Work item: Write out each record exactly as it stands. No pictures belong in the copy.

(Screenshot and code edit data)
--- START ---

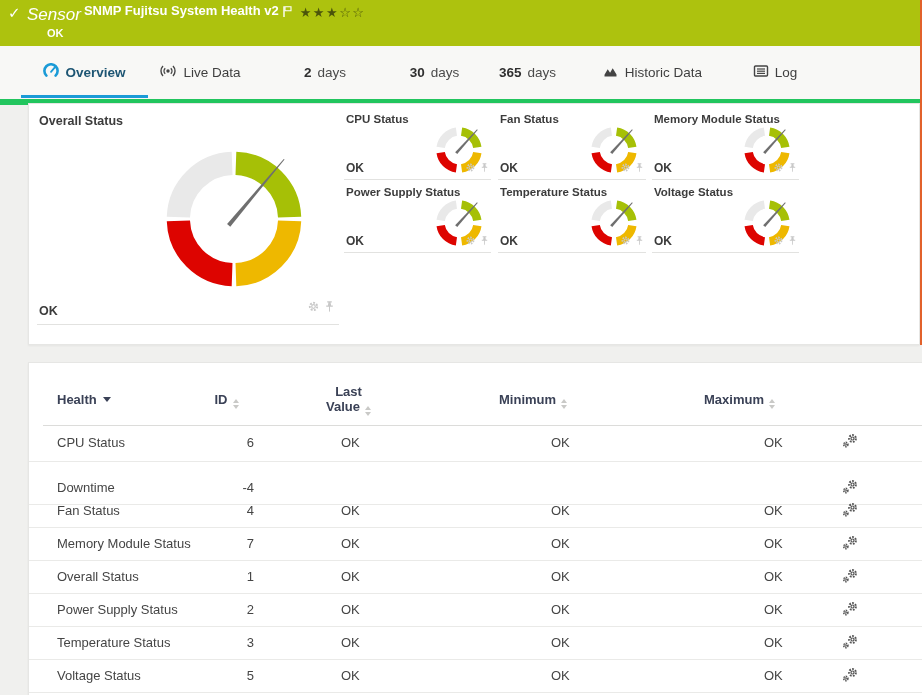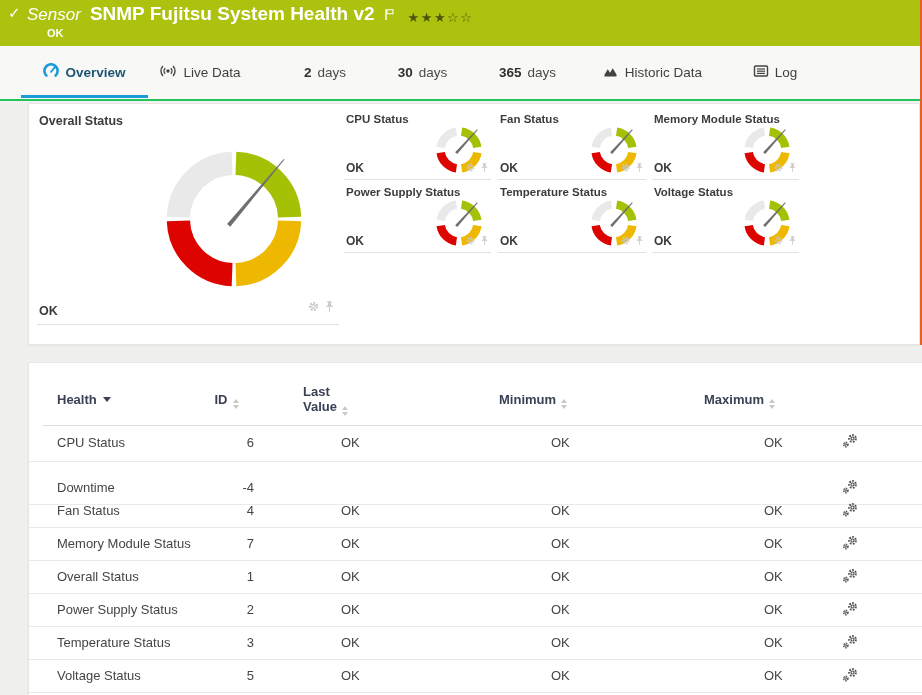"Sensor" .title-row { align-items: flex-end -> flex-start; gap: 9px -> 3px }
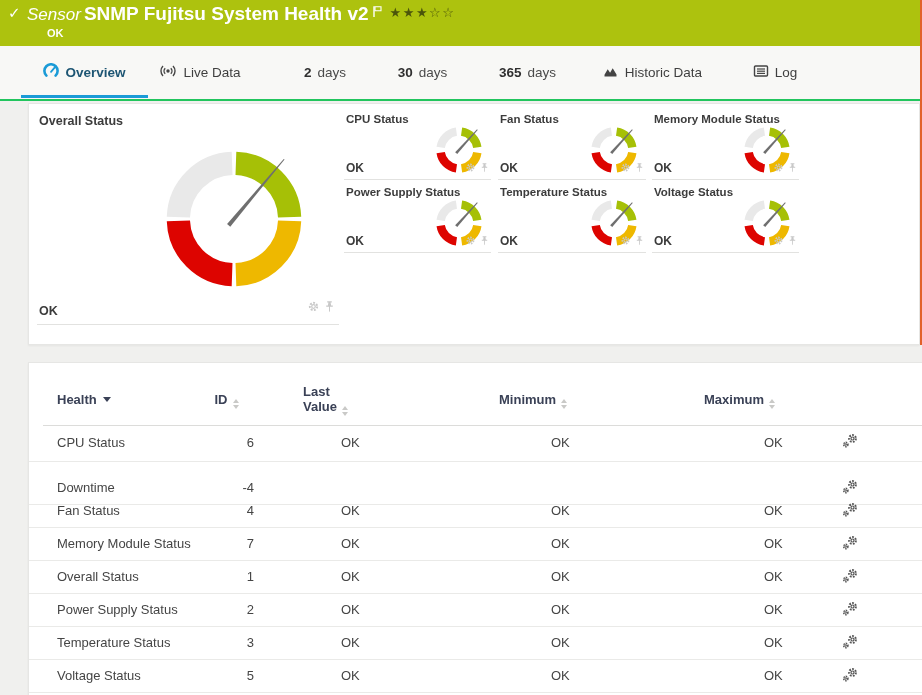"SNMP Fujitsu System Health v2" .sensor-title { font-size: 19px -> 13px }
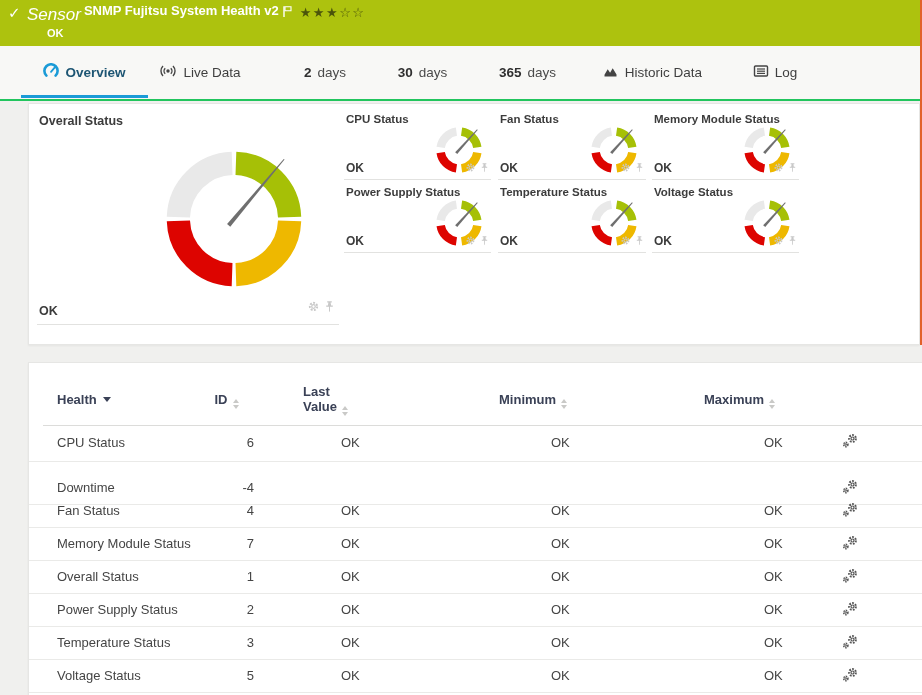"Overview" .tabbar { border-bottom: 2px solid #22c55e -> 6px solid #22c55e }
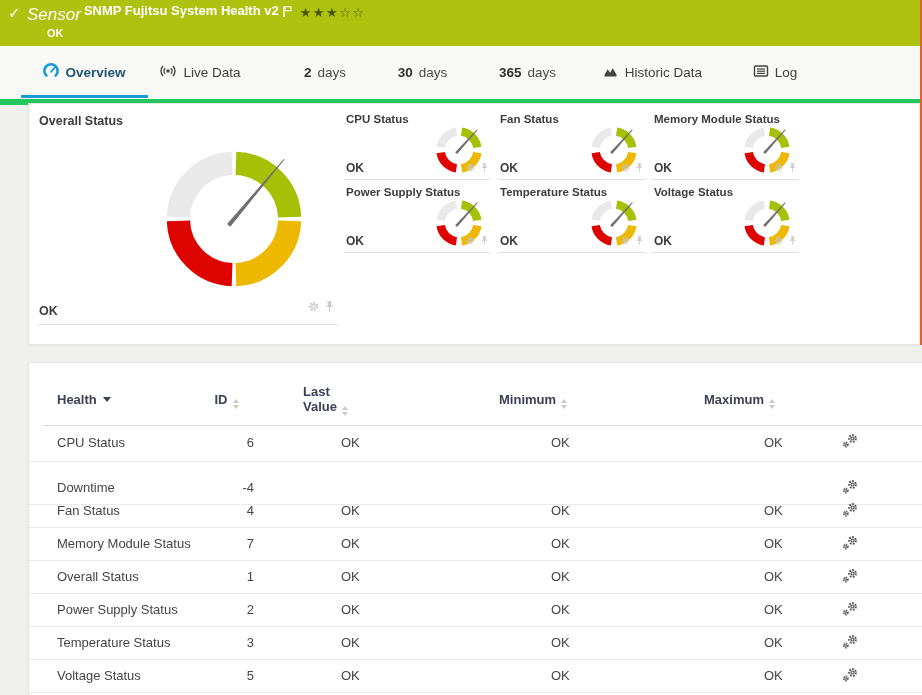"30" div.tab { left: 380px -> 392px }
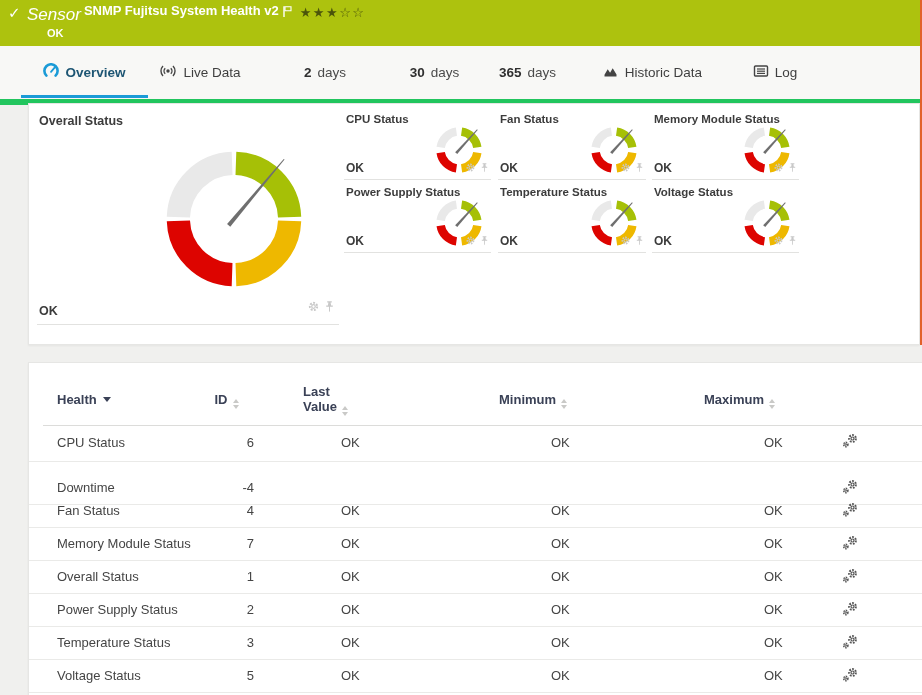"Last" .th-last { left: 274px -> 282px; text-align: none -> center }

--- END ---

Written reply:
"Sensor" .title-row { align-items: flex-end -> flex-start; gap: 9px -> 3px }
"SNMP Fujitsu System Health v2" .sensor-title { font-size: 19px -> 13px }
"Overview" .tabbar { border-bottom: 2px solid #22c55e -> 6px solid #22c55e }
"30" div.tab { left: 380px -> 392px }
"Last" .th-last { left: 274px -> 282px; text-align: none -> center }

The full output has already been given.